OP - My heart breaks for you, having to face this so much in such a short span of time. I know we can say ‘a day too soon rather than a moment too late’ all we want, but the fact is, we’re the ones who have to make that call, make that impossible wait, hold that lead rope - or that head in our laps. All we can do is trust that we’ve done right by them while we’ve had them.

I did wait too long for one of my mares last year. I should have put her down months earlier than I did. But she had good says where she rallied . . . and bad days when she didn’t. I regret not putting her down sooner, and even so, I hung up on the vet when I was trying to make the appointment. But she was ready to go and had been telling me so for a while. I was just too blind to see it.

sending PM

I’m so sorry. It’s such a hard decision.

I had my dog of a lifetime soulmate PTS in the early stages of CHF from DCM. I had waited too long before. I owed him so much I swore I wouldn’t do that again. He was 9.

We gave him a great day. I almost changed my mind while we waited for the vet to show up. They had some emergencies and were hours late. Which was hard but I am also grateful for those extra hours.

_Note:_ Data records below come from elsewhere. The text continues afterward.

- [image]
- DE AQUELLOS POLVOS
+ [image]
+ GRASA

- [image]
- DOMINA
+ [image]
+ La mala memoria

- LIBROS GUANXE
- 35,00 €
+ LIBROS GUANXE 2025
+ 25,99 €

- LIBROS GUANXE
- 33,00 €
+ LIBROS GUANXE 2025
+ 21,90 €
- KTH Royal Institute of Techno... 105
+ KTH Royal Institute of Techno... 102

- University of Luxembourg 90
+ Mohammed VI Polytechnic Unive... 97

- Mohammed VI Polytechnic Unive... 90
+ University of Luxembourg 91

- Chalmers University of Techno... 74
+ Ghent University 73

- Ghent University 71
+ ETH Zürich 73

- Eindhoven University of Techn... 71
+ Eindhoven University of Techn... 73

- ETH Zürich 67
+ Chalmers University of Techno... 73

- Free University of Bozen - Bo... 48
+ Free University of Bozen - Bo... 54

I dont regret it. I wonder if we could have got his meds right and had more time but I still think I did the right thing for him. I miss him terribly. It’s been a year and a half and I mourn his loss ever day. I have a new pup who I love but nothing could fill that void.

I promise you I feel so much guilt for the ones I didn’t give that same kindness. I was selfish and childish thinking that it could be fixed eventually. DCM kills and I wish it didn’t take me 4 to fully grasp that.

I wish you clarity and peace with this decision.

Just hugs. I’m not the one to give advice because I can’t make it for my little dog yet. I just keep telling myself I’ll know when it is time–and I hope you do as well.